## Your assignment
Write out exactly the lines running from the line that includes "- Enter elements of matrix 2: Enter" to the end of the data, both ends included, and nothing besides.

.....

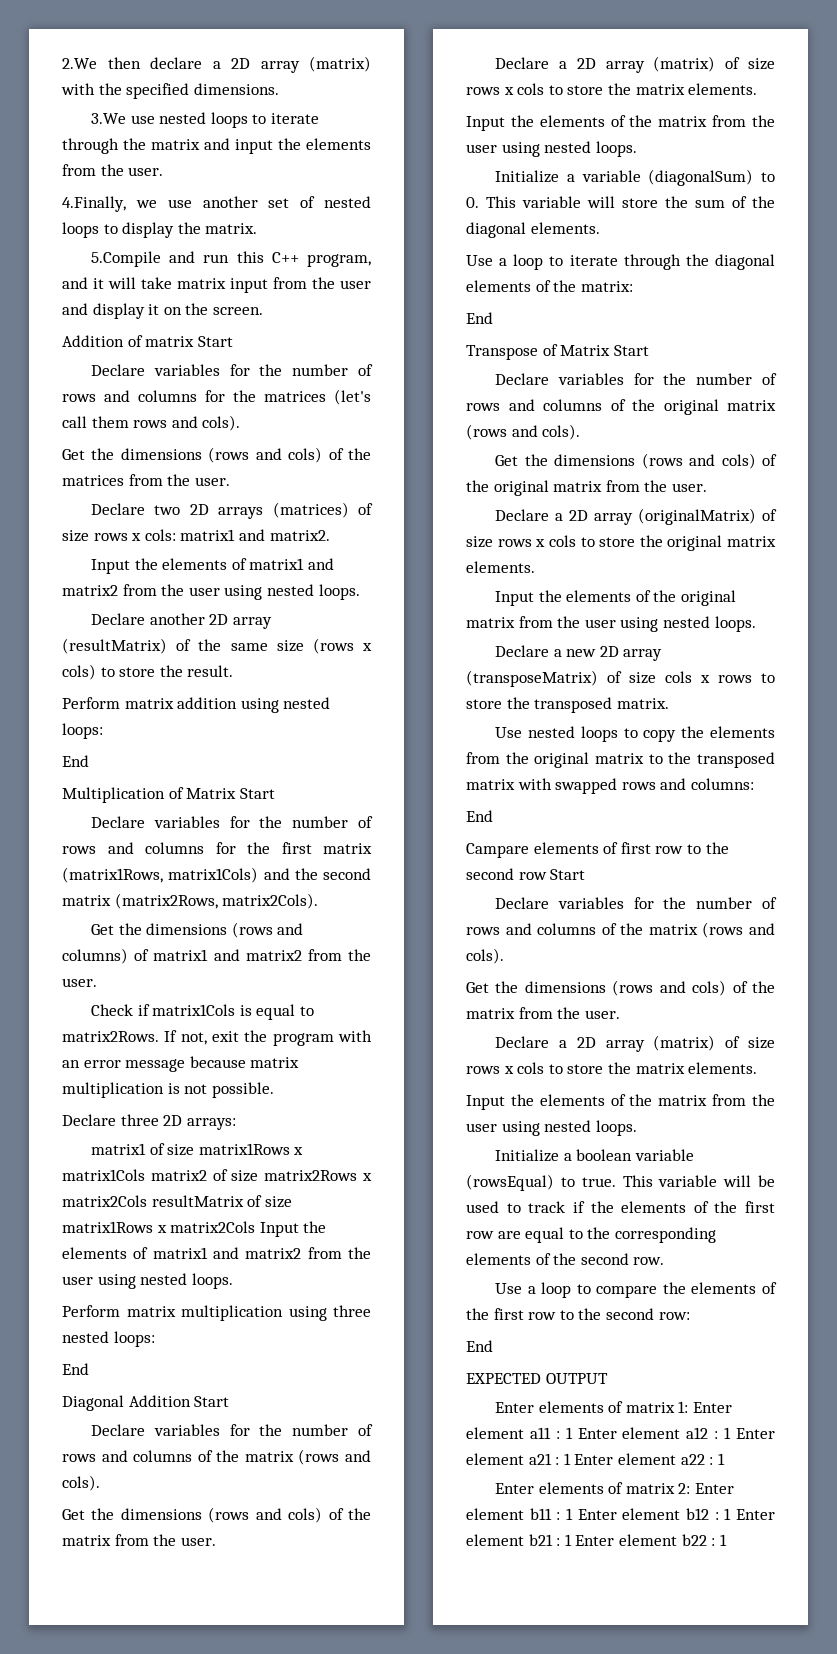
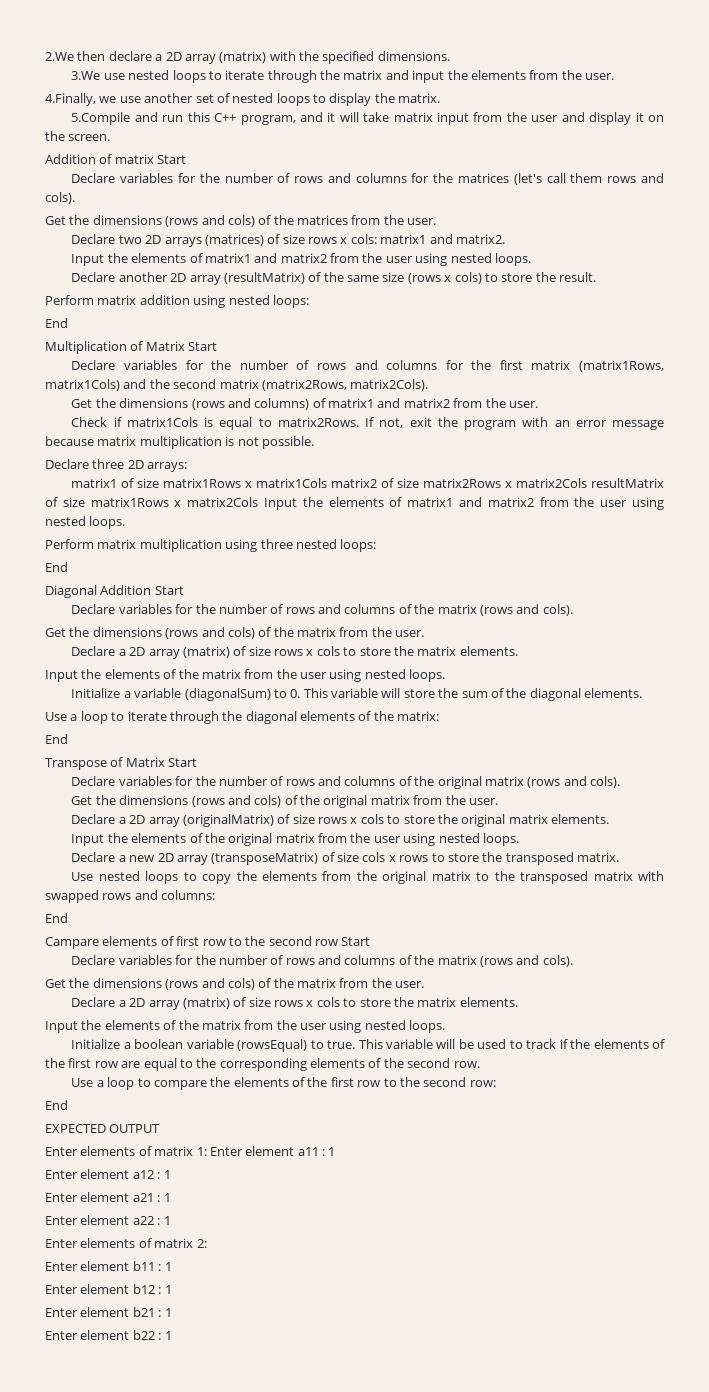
- Enter elements of matrix 1: Enter element a11 : 1 Enter element a12 : 1 Enter element a21 : 1 Enter element a22 : 1
+ Enter elements of matrix 1: Enter element a11 : 1
+ Enter element a12 : 1
+ Enter element a21 : 1
+ Enter element a22 : 1
- Enter elements of matrix 2: Enter element b11 : 1 Enter element b12 : 1 Enter element b21 : 1 Enter element b22 : 1
+ Enter elements of matrix 2:
+ Enter element b11 : 1
+ Enter element b12 : 1
+ Enter element b21 : 1
+ Enter element b22 : 1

.....

## Written solution
- Enter elements of matrix 2: Enter element b11 : 1 Enter element b12 : 1 Enter element b21 : 1 Enter element b22 : 1
+ Enter elements of matrix 2:
+ Enter element b11 : 1
+ Enter element b12 : 1
+ Enter element b21 : 1
+ Enter element b22 : 1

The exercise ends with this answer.